**Task item**
Repeat exactly the lines of the entries below from the one with "(370, 118) none" through the one with "(143, 651) none -> [119,618,156,632] have", both ends included, and nothing else.

(Records shown Opens)

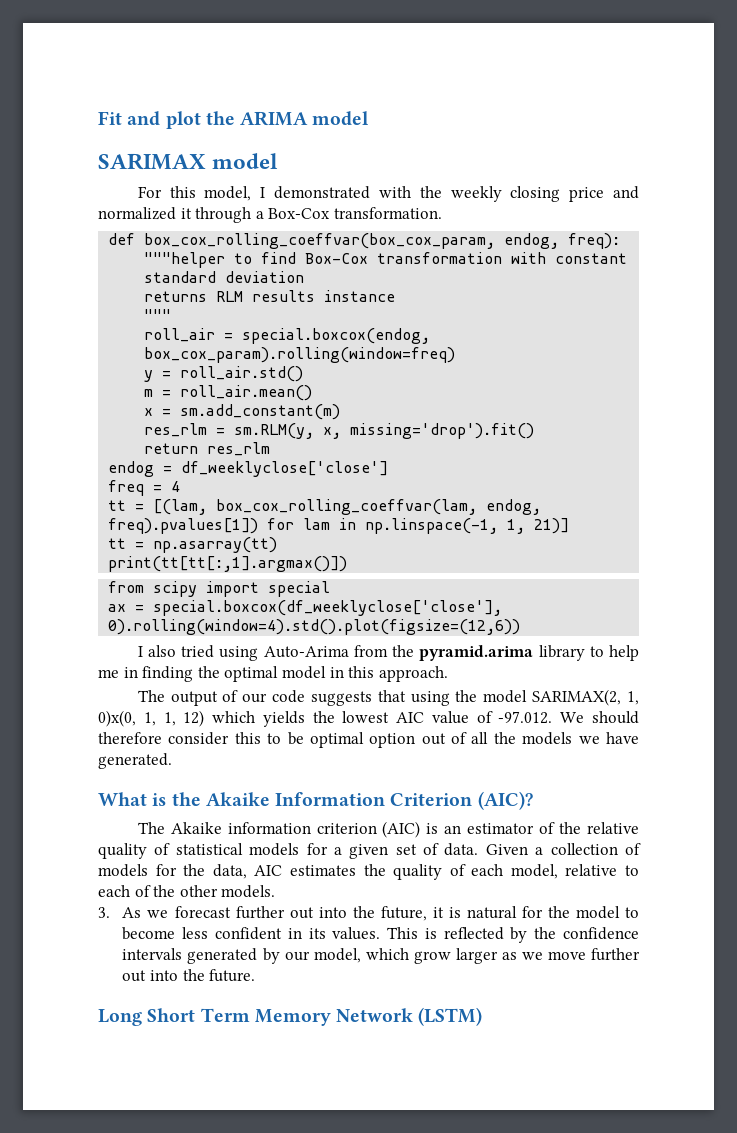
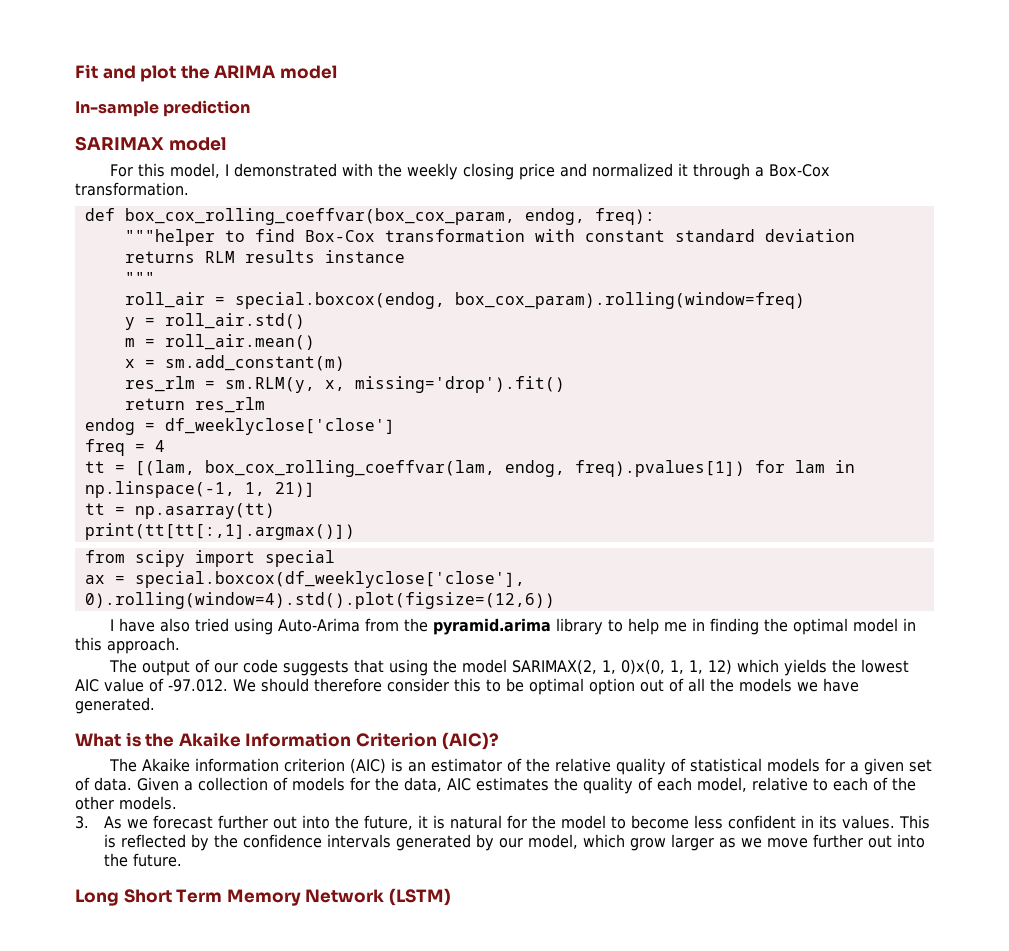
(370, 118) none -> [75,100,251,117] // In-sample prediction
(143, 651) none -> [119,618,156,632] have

(Records shown Closes)
(Records shown Opens)

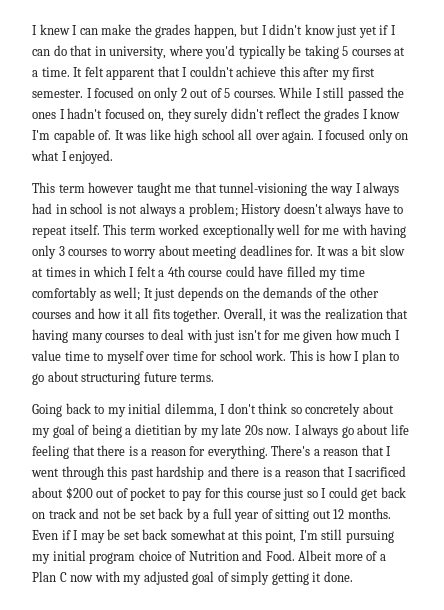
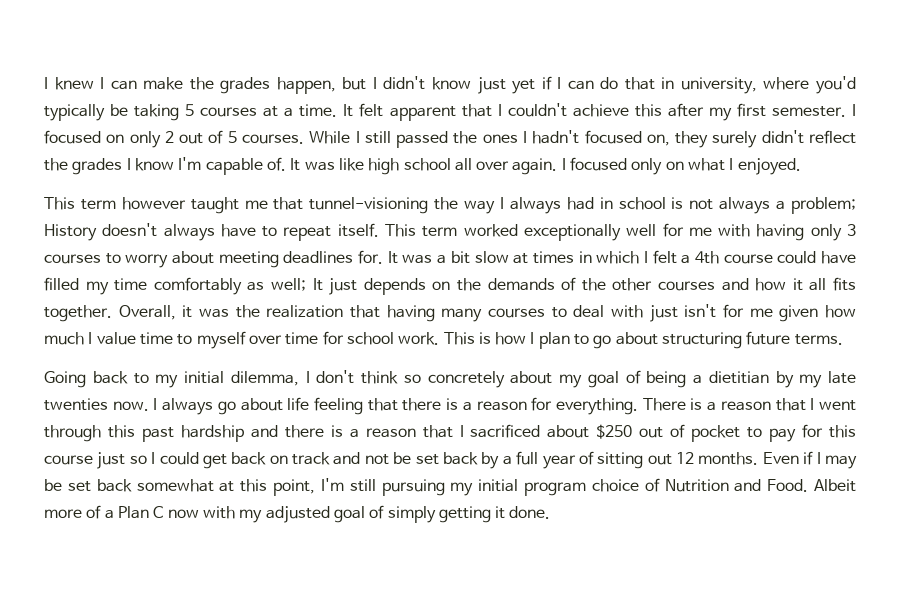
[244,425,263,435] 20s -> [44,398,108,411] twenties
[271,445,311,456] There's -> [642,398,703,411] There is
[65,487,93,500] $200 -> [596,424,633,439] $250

(Records shown Closes)

**The completed task**
(370, 118) none -> [75,100,251,117] // In-sample prediction
(143, 651) none -> [119,618,156,632] have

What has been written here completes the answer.